Below are some entries. Transcribe the lines from the one holding "[422,168,451,179] take ->" to the one holding "[48,898,74,913] Let -> [71,640,106,652] Let's", inclusive, but not the pictures among them.
----- The data
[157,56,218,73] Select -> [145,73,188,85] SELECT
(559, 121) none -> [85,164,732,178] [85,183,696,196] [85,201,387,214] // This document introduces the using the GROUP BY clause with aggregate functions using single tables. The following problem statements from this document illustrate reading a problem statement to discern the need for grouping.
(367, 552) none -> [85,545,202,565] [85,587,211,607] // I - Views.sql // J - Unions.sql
----------
----- The data
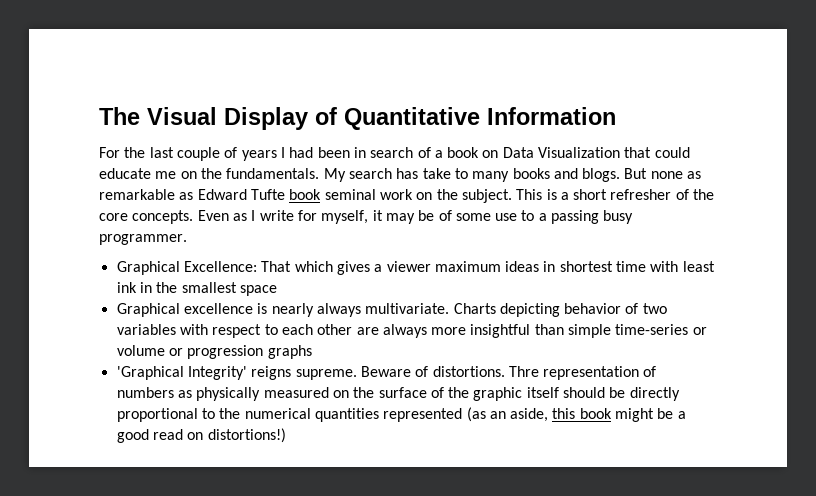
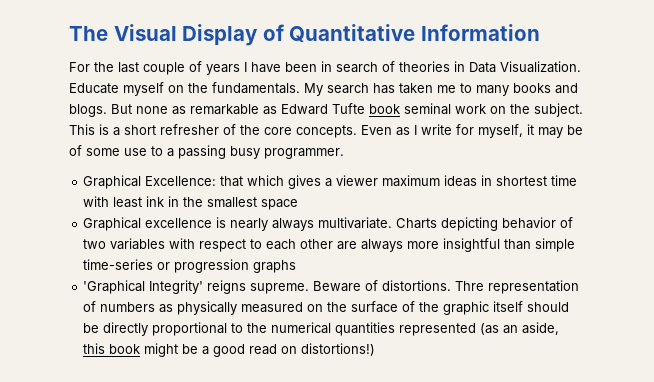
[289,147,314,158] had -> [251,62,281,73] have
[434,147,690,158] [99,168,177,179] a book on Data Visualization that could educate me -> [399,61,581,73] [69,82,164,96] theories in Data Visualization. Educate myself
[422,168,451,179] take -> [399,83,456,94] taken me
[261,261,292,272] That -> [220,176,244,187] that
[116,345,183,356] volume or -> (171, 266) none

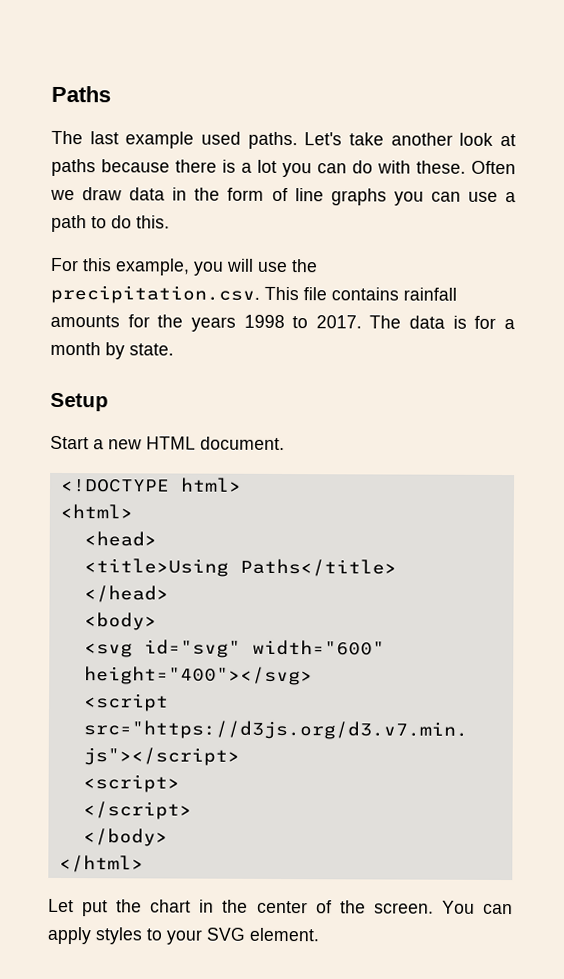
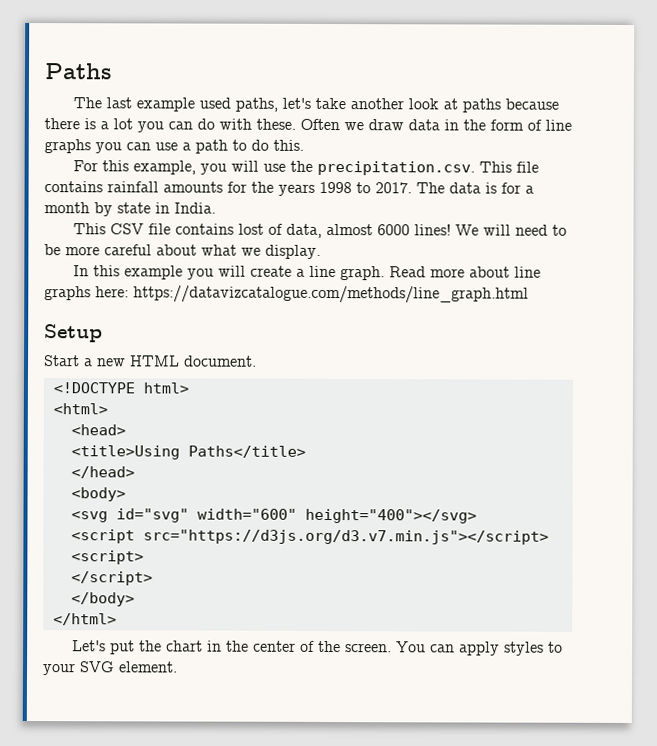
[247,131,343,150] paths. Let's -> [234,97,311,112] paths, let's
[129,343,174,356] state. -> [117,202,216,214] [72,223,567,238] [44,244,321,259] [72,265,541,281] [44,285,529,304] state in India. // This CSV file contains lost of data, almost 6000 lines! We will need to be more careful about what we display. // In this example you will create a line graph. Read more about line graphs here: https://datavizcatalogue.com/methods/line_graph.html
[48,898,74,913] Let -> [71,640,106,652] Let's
----------
# Written reply
[422,168,451,179] take -> [399,83,456,94] taken me
[261,261,292,272] That -> [220,176,244,187] that
[116,345,183,356] volume or -> (171, 266) none

[247,131,343,150] paths. Let's -> [234,97,311,112] paths, let's
[129,343,174,356] state. -> [117,202,216,214] [72,223,567,238] [44,244,321,259] [72,265,541,281] [44,285,529,304] state in India. // This CSV file contains lost of data, almost 6000 lines! We will need to be more careful about what we display. // In this example you will create a line graph. Read more about line graphs here: https://datavizcatalogue.com/methods/line_graph.html
[48,898,74,913] Let -> [71,640,106,652] Let's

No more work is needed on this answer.